Ward Wilson est de ceux-là. Directeur du projet "Repenser les armes nucléaires" pour le think tank British American Security Information Council (BASIC), il combat l'idée, pour partie appuyée sur le précédent Hiroshima, d'une efficacité sans égale de la dissuasion nucléaire. Dès 1965, rappelle-t-il dans un article publié par la revue Foreign Policy et traduit par Slate, l'historien américain Gal Alperowitz nuançait l'impact stratégique de la bombe, et assurait que les "dirigeants japonais avaient l'intention de capituler et l'auraient probablement fait avant la date de l'invasion prévue par les États-Unis, le 1er novembre 1945".

"La situation est de plus en plus urgente"

Aussi abominables qu'aient été ses conséquences, l'emploi de l'arme atomique à Hiroshima n'a pas eu l'effet de choc qu'on lui prête, affirme Ward Wilson. L'armée de l'air des États-Unis est alors "en train d'effectuer une des plus intenses campagnes de destruction de centres urbains de l'histoire mondiale. 68 villes japonaises sont bombardées, et toutes sont partiellement ou intégralement détruites." L'offensive fera au total plus d'un million de morts et de blessés – un tribut humain auquel le gouvernement japonais se disait prêt depuis plusieurs mois. Le général Anami Korechika, ministre de la Guerre, affirme même le 13 août que les bombes atomiques ne sont pas "pires" que les bombes incendiaires qui ravagent le pays depuis des semaines.

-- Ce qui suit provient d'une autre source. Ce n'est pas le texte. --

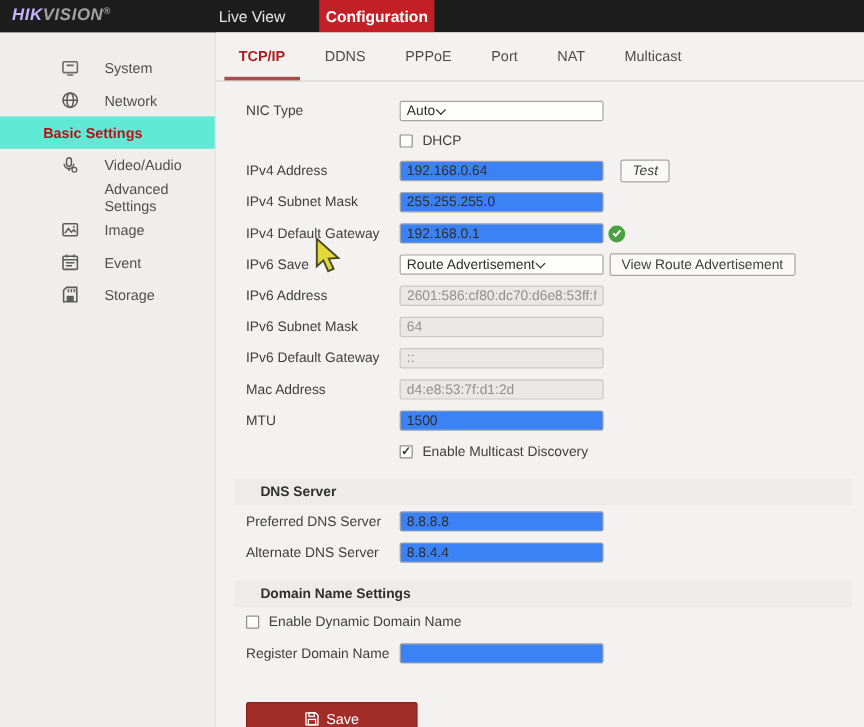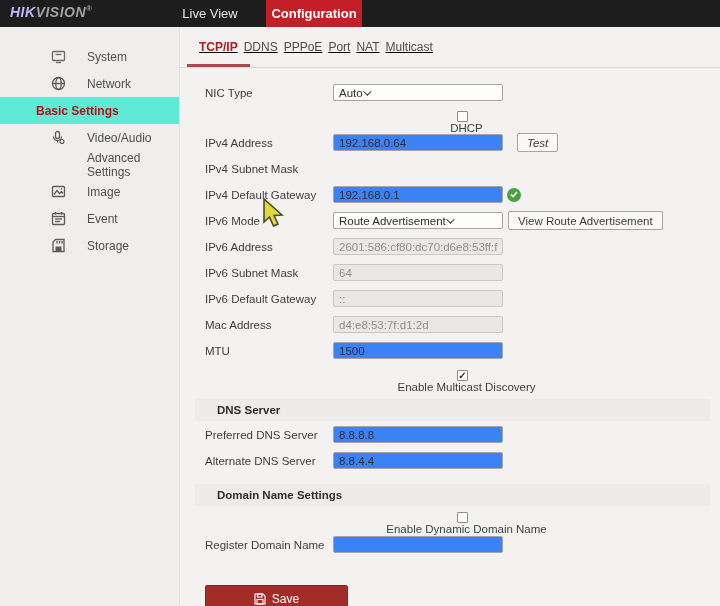--- a/index.html
+++ b/index.html
@@ -28,7 +28,7 @@
 
   
   .content { flex:1; background:#f3f2f0; position:relative; }
-  .tabbar { display:flex; padding-left:16px; height:41px; align-items:center; border-bottom:1px solid #d8d6d3;text-decoration:underline; }
+  .tabbar { display:flex; gap:27px; padding-left:16px; height:41px; align-items:center; border-bottom:1px solid #d8d6d3; }
   .tab { font-size:12px; color:#4d4d4d; position:relative; height:100%; display:flex; align-items:center; padding:0 3px; cursor:pointer; }
   .tab.active { color:#ae1c22; font-weight:bold; }
   .tab.active::after { content:""; position:absolute; left:-9px; right:-9px; bottom:0; height:3px; background:#a94b4e; }

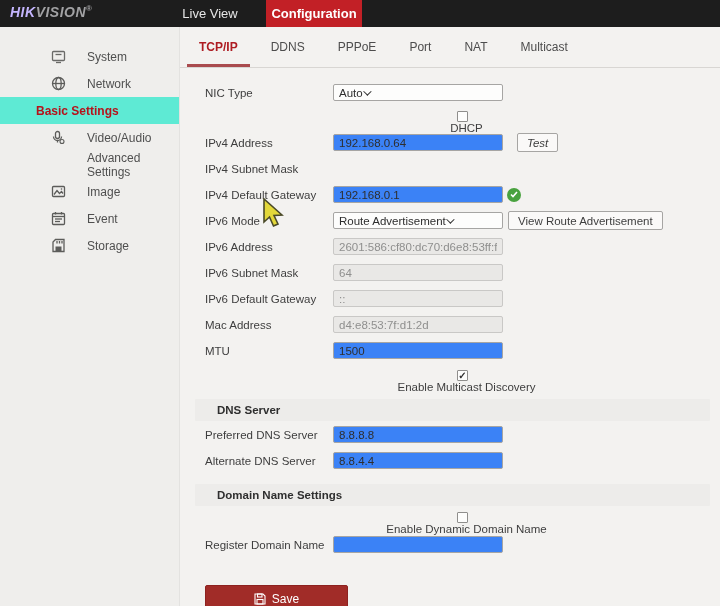--- a/index.html
+++ b/index.html
@@ -47,7 +47,7 @@
   .btn-test { margin-left:14px;font-style:italic; }
   .btn-view { margin-left:5px; }
 
-  .cbrow { height:13px;flex-direction:column; }
+  .cbrow { height:13px; }
   .cb { width:11px; height:11px; border:1px solid #8f8e8c; border-radius:1px; background:#fdfdfc; display:inline-flex; align-items:center; justify-content:center; font-size:10px; line-height:10px; color:#3a3a3a; cursor:pointer; flex:none; }
   .cb.checked { color:#2f2f2f; font-weight:bold; }
   .cbl { font-size:11.5px; color:#3e3e3e; margin-left:8px; }

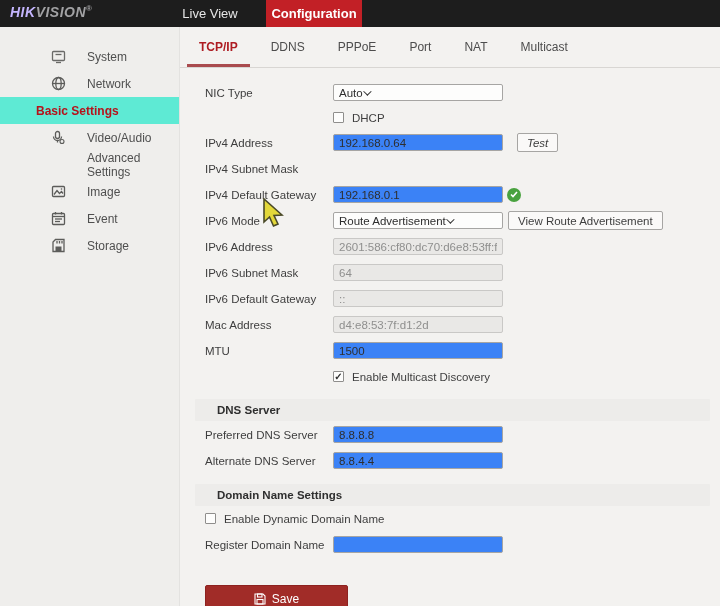--- a/index.html
+++ b/index.html
@@ -185,6 +185,7 @@
 
       <div class="row">
         <span class="flabel">IPv4 Subnet Mask</span>
+        <input class="fin" value="255.255.255.0" style="">
       </div>
 
       <div class="row">

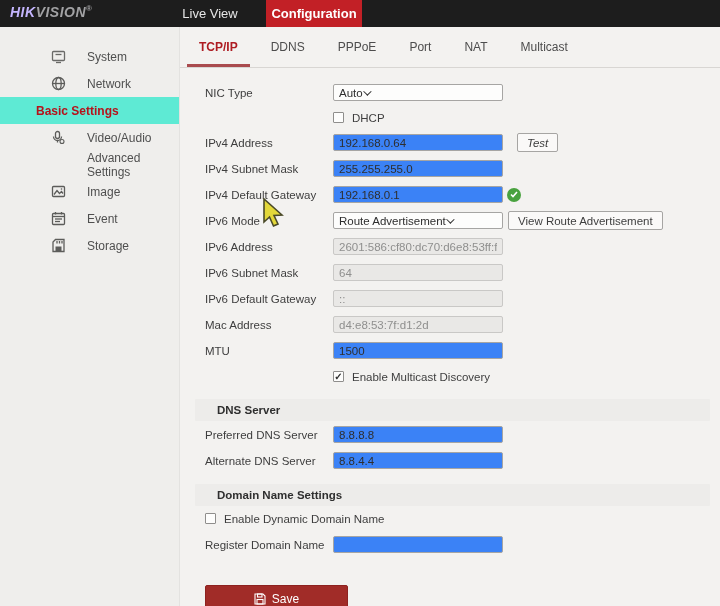--- a/index.html
+++ b/index.html
@@ -199,7 +199,7 @@
       </div>
 
       <div class="row">
-        <span class="flabel">IPv6 Mode</span>
+        <span class="flabel">IPv6 Save</span>
         <div class="select">
           <span class="sel-val">Route Advertisement</span>
           <span class="chev"></span>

La réaction du Conseil suprême qui dirige alors le pays semble accréditer cette thèse. Ses six membres n'évoquent une reddition que le 9 août, quelques heures avant le bombardement de Nagasaki. Au lendemain d'Hiroshima, avance l'historien américain Tsuyoshi Hasegawa, l'heure était encore à la recherche d'une issue plus favorable aux Japonais que celle préparée le 27 juillet par l'ultimatum de Postdam, qui menaçait le pays d'une "destruction rapide et totale" s'il ne capitulait pas sans conditions. Depuis le mois de mai, les Japonais cherchent à convaincre Staline, avec qui ils ont conclu en 1941 un pacte de non-agression, d'obtenir pour eux des garanties – notamment sur le sort de l'empereur Hiro-Hito. C'est encore le cas, semble-t-il, lorsque le 7 août le ministre des Affaires étrangères, Togo Shigenori, envoie un télégramme urgent à l'ambassadeur en URSS, Naotake Sato. "La situation devient de plus en plus urgente, écrit-il. Nous devons tout de suite connaître la position des Soviétiques. Faites de votre mieux pour obtenir leur réponse immédiatement."

En fait de réponse, Sato se verra signifier le lendemain, 8 août, que l'URSS déclare à son tour la guerre au Japon. Le 9 au matin, l'Armée rouge envahit la Mandchourie, alors placée sous protectorat japonais. C'est cet événement, bien davantage que le cauchemar d'Hiroshima, qui décide Tokyo à capituler, affirment Tsuyoshi Hasegawa et Ward Wilson.